Anno di pubblicazione: 1999

Coerente con le premesse di metodo e le prime verifiche esposte in lavori come Storia e soggettività e Autoritratto di gruppo, Luisa Passerini segue, in questo volume, un cammino dichiaratamente soggettivo, che la porta a cercare in un passato prossimo per molti versi, lontano per altri, una genealogia dei problemi che oggi sono al centro della sua riflessione: la storia dei sentimenti da un lato, l’identità europea dall’altro (oggetto quest’ultima di una densa raccolta di saggi curata dalla stessa Passerini).
È una ricerca genealogica che riporta alla mente la metafora dell’ultimo Kracauer che vuole lo storico sempre “esule”, intento a vivere in un mondo (temporale, non spaziale) altro ma portando sempre con sé un forte attaccamento al mondo a cui più sente di appartenere. Forse non è un caso che tanti dei soggetti da lei incontrati siano a loro volta esuli, per scelta o per necessità, intenti ad ambientarsi in un mondo disorientato e disorientante attraverso la ricerca di nuove radici. Al centro del libro è un mondo che ci appare per tanti versi estraneo, quello dei piccoli gruppi attivi nell’Europa (prevalentemente nel più “insulare” paese europeo, il Regno Unito) degli anni Trenta e impegnati nella riflessione su una cittadinanza europea e sulle sue basi non solo e non tanto politiche quanto personali, affettive e spirituale.
Colpisce, nella ricerca, la scoperta di fili nascosti che legano personaggi e scuole di pensiero ritenuti sempre lontanissimi tra loro, dal cattolicesimo britannico conservatore in politica e innovatore in letteratura a filoni di marxismo critico, fino allo spiritualismo dei seguaci di Gurdijeff che rivisto da fine secolo presenta curiosi e a volte inquietanti tratti new age.
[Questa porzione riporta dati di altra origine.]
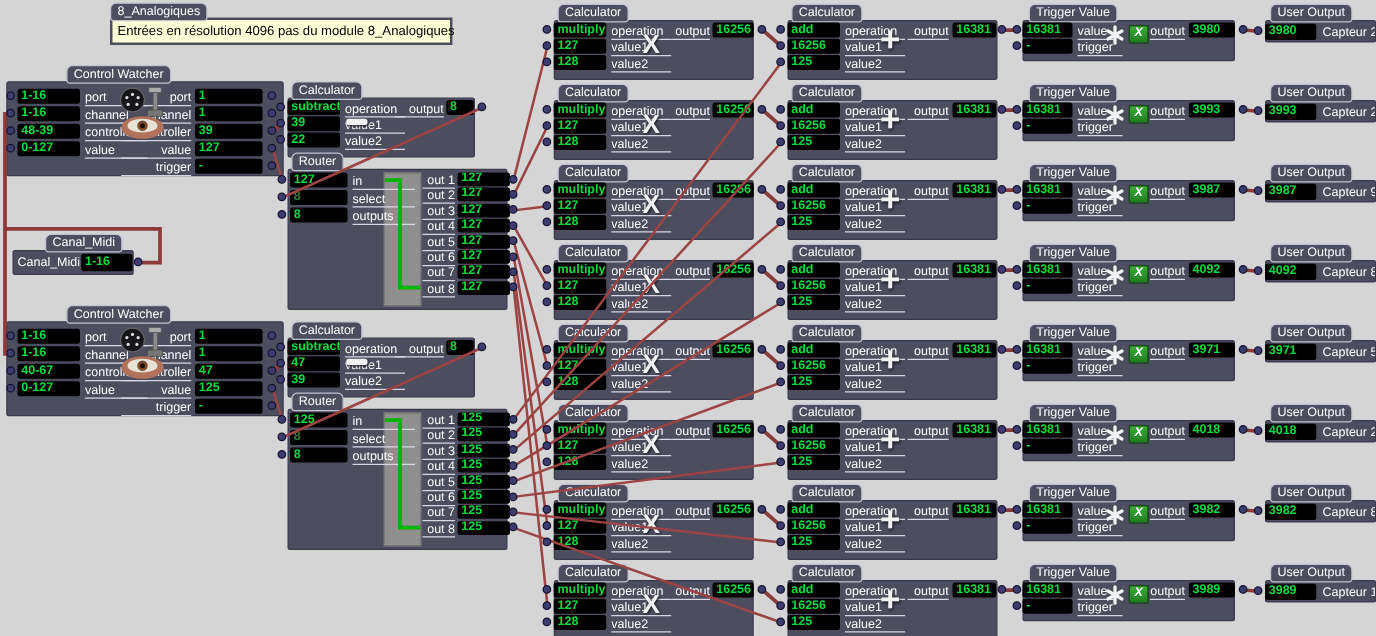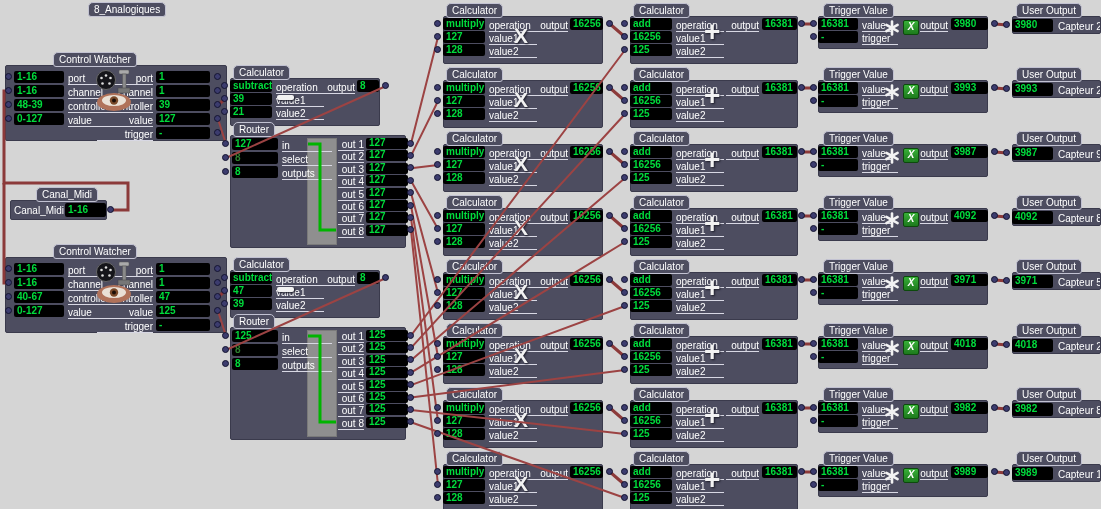--- a/index.html
+++ b/index.html
@@ -27,20 +27,21 @@
          text-align:center;line-height:12px;}
   .comment{position:absolute;background:#ffffd8;border:2px solid #4d4d60;color:#000;font-size:10.5px;
            line-height:14px;padding:2px 4px;white-space:nowrap;z-index:4;}
   svg.wires{position:absolute;left:0;top:0;z-index:30;pointer-events:none;}
 </style>
 </head>
 <body>
 
 <div id="canvas">
   <div class="tab" style="left:88px;top:2px;">8_Analogiques</div>
+  <div class="comment" style="left:88px;top:14px;width:262px;">Entrées en résolution 4096 pas du module 8_Analogiques</div>
 <div class="mod" style="left: 5px; top: 65px; width: 222px; height: 76px; z-index: 1;"></div>
     <div class="tab" style="left: 53px; top: 52px;">Control Watcher</div>
     <div class="vbox" style="left: 14px; top: 71px; width: 50px; height: 12px; line-height: 11px;">1-16</div>
     <div class="lbl" style="left: 68px; top: 73px; width: 50px;">port</div>
     <div class="vbox" style="left: 14px; top: 85px; width: 50px; height: 12px; line-height: 11px;">1-16</div>
     <div class="lbl" style="left: 68px; top: 87px; width: 50px;">channel</div>
     <div class="vbox" style="left: 14px; top: 99px; width: 50px; height: 12px; line-height: 11px;">48-39</div>
     <div class="lbl" style="left: 68px; top: 101px; width: 50px;">controller</div>
     <div class="vbox" style="left: 14px; top: 113px; width: 50px; height: 12px; line-height: 11px;">0-127</div>
     <div class="lbl" style="left: 68px; top: 115px; width: 50px;">value</div>
@@ -107,21 +108,21 @@
     <div class="mod" style="left: 10px; top: 200px; width: 97px; height: 20px; z-index: 1;"></div>
     <div class="tab" style="left: 36px; top: 187px;">Canal_Midi</div>
     <div class="lbl plain" style="left: 14px; top: 205px; width: 50px;">Canal_Midi</div>
     <div class="vbox" style="left: 65px; top: 203px; width: 41px; height: 14px; line-height: 13px;">1-16</div>
     <div class="mod" style="left: 230px; top: 78px; width: 150px; height: 48px; z-index: 1;"></div>
     <div class="tab" style="left: 233px; top: 65px;">Calculator</div>
     <div class="vbox" style="left: 230px; top: 80px; width: 42px; height: 12px; line-height: 11px;">subtract</div>
     <div class="lbl" style="left: 276px; top: 82px; width: 48px;">operation</div>
     <div class="vbox" style="left: 230px; top: 93px; width: 42px; height: 12px; line-height: 11px;">39</div>
     <div class="lbl" style="left: 276px; top: 95px; width: 48px;">value1</div>
-    <div class="vbox" style="left: 230px; top: 106px; width: 42px; height: 12px; line-height: 11px;">21</div>
+    <div class="vbox" style="left: 230px; top: 106px; width: 42px; height: 12px; line-height: 11px;">22</div>
     <div class="lbl" style="left: 276px; top: 108px; width: 48px;">value2</div>
     <div class="lbl r" style="left: 316px; top: 82px; width: 39px;">output</div>
     <div class="vbox" style="left: 357px; top: 80px; width: 22px; height: 12px; line-height: 11px;">8</div>
     <div class="icon icon-minus" style="left: 277px; top: 95px;"></div>
     <div class="mod" style="left: 230px; top: 270px; width: 150px; height: 48px; z-index: 1;"></div>
     <div class="tab" style="left: 233px; top: 257px;">Calculator</div>
     <div class="vbox" style="left: 230px; top: 272px; width: 42px; height: 12px; line-height: 11px;">subtract</div>
     <div class="lbl" style="left: 276px; top: 274px; width: 48px;">operation</div>
     <div class="vbox" style="left: 230px; top: 285px; width: 42px; height: 12px; line-height: 11px;">47</div>
     <div class="lbl" style="left: 276px; top: 287px; width: 48px;">value1</div>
E colpisce la determinazione di Passerini nel non pretendere mai una reductio ad unum del suo abbondante materiale: mentre la memoria tende con l’allontanarsi del tempo a semplificare, la genealogia andando a ritroso si ramifica, e rifiuta di dimenticare le morti premature e i matrimoni sterili, fuor di metafora le vie intraprese e abbandonate, gli incontri promettenti ma senza conseguenze.
Gli oggetti della ricerca, i gruppi spesso del tutto dimenticati di europeisti nell’Inghilterra dell’impero e nell’Europa delle due guerre, sono scelti non certo per la loro importanza oggettiva e neppure con un impossibile criterio di rappresentatività, ma per le connessioni che aprono, perché vi si ritrovano in germe sensibilità che solo successivamente sarebbero diventate (se lo sono diventate) oggetto di elaborazione propriamente teorica. Questa scelta è indubbiamente una delle suggestioni del libro, ma forse anche un limite autoimposto fin troppo pesante: la rinuncia a chiamare in causa, se non del tutto indirettamente, autori come Chesterton o Eliot, o eventi storici chiave del tempo come lo sciopero generale inglese del ’26, non era inevitabile. E non lo è per le future ricerche di Luisa Passerini, che allargheranno la sua e la nostra ricerca degli antenati ad altri paesi europei.